Front-end code change data:
=== Begin Enclosure ===

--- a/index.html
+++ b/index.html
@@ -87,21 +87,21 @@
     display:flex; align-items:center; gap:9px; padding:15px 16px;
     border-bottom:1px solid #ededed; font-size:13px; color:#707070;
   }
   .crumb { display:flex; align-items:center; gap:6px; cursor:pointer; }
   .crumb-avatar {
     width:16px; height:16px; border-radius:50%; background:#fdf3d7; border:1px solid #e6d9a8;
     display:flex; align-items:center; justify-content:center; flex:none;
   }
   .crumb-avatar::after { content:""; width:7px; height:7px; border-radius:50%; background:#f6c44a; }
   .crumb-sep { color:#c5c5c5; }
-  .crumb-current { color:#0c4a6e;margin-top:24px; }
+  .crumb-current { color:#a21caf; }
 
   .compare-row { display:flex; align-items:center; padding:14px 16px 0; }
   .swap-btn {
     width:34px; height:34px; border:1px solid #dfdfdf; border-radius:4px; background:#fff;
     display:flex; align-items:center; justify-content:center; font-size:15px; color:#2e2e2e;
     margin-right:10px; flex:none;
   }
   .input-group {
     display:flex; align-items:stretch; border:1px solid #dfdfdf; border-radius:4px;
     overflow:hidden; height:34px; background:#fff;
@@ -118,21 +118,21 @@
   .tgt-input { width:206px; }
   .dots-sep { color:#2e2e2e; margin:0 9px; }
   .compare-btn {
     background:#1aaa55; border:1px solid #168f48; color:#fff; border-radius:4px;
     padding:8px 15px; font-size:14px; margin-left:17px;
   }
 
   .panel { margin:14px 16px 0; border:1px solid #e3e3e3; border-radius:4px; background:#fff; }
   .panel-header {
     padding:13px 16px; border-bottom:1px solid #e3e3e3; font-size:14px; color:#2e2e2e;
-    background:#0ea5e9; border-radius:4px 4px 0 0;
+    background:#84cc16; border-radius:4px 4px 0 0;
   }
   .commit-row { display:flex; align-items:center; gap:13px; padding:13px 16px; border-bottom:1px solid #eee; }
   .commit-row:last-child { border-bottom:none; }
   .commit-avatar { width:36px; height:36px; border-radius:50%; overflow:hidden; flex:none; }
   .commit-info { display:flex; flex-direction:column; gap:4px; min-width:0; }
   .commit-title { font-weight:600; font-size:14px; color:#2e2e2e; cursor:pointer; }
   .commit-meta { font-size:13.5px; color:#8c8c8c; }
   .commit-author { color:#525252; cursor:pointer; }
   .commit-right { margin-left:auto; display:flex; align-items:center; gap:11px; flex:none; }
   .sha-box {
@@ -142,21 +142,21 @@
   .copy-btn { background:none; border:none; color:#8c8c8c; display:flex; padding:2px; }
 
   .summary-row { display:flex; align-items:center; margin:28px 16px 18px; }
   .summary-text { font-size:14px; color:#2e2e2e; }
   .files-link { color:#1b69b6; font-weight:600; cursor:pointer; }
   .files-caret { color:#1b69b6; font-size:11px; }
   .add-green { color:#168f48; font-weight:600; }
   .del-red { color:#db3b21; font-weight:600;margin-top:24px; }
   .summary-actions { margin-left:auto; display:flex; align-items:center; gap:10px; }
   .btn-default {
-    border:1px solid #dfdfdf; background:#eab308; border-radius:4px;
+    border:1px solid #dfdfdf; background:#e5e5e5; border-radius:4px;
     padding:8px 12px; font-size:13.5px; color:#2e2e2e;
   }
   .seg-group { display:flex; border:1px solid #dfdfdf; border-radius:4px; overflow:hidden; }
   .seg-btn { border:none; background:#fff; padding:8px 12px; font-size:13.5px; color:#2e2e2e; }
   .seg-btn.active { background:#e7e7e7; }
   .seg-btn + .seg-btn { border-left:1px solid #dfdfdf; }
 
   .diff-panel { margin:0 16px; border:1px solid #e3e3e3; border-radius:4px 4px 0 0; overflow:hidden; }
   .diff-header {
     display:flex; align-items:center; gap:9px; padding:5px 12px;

=== End Enclosure ===
=== Begin Enclosure ===

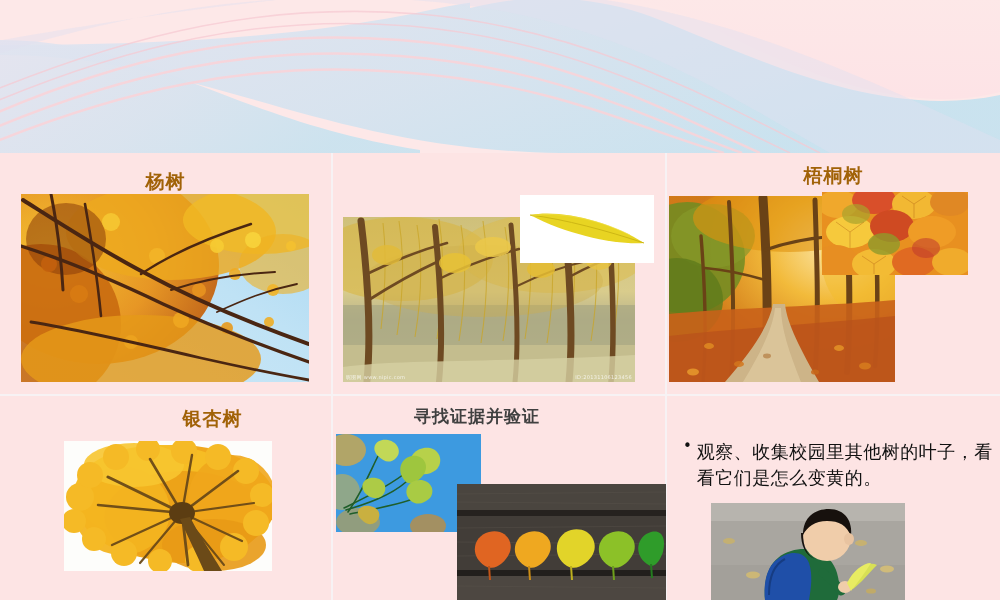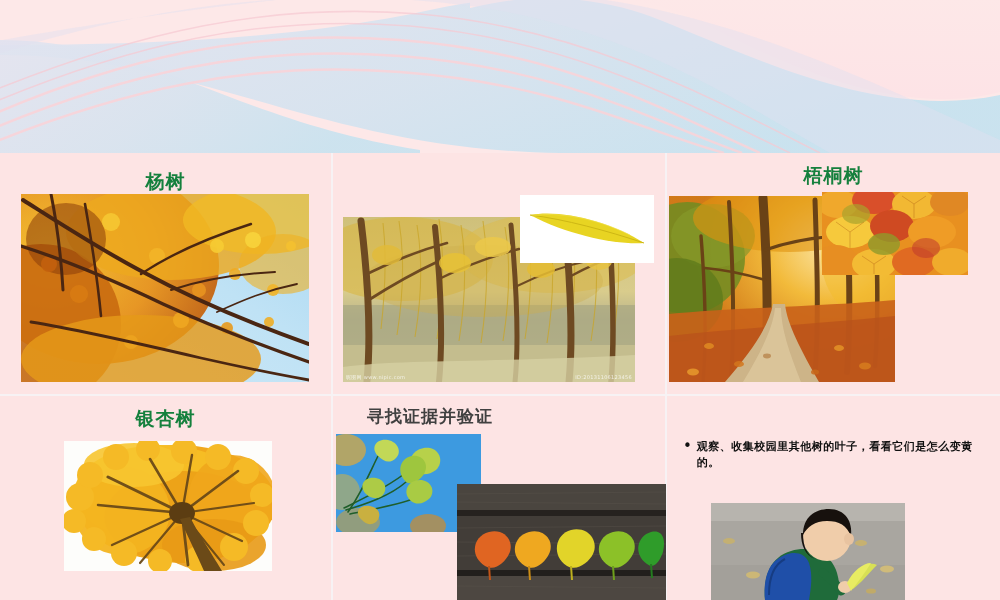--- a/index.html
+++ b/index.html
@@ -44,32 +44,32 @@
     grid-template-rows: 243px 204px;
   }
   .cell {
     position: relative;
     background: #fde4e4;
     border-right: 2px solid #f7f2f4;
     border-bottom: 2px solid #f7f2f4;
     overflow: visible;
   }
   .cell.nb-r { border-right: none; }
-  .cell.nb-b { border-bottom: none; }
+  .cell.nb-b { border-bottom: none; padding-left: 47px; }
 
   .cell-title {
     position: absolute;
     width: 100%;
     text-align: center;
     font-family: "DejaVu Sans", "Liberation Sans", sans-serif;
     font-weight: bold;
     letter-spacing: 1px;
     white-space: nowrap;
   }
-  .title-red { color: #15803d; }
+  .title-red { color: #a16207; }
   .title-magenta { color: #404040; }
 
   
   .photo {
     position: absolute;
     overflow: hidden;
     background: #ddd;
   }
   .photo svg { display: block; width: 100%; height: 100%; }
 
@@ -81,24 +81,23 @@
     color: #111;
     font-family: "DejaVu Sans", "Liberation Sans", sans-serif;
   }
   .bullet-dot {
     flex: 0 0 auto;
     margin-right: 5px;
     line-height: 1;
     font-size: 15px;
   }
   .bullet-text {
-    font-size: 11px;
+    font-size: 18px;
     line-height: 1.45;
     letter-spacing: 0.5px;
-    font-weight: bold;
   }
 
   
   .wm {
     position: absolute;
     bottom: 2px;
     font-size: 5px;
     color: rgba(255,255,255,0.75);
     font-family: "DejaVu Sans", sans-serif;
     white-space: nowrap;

=== End Enclosure ===

### PROMPT
Lines to set down from above: the line with "overflow: hidden;", the line with "flex: 0 0 auto;", and every line between, each exactly as written.

### RESPONSE FOR THIS EXERCISE
     overflow: hidden;
     background: #ddd;
   }
   .photo svg { display: block; width: 100%; height: 100%; }
 
@@ -81,24 +81,23 @@
     color: #111;
     font-family: "DejaVu Sans", "Liberation Sans", sans-serif;
   }
   .bullet-dot {
     flex: 0 0 auto;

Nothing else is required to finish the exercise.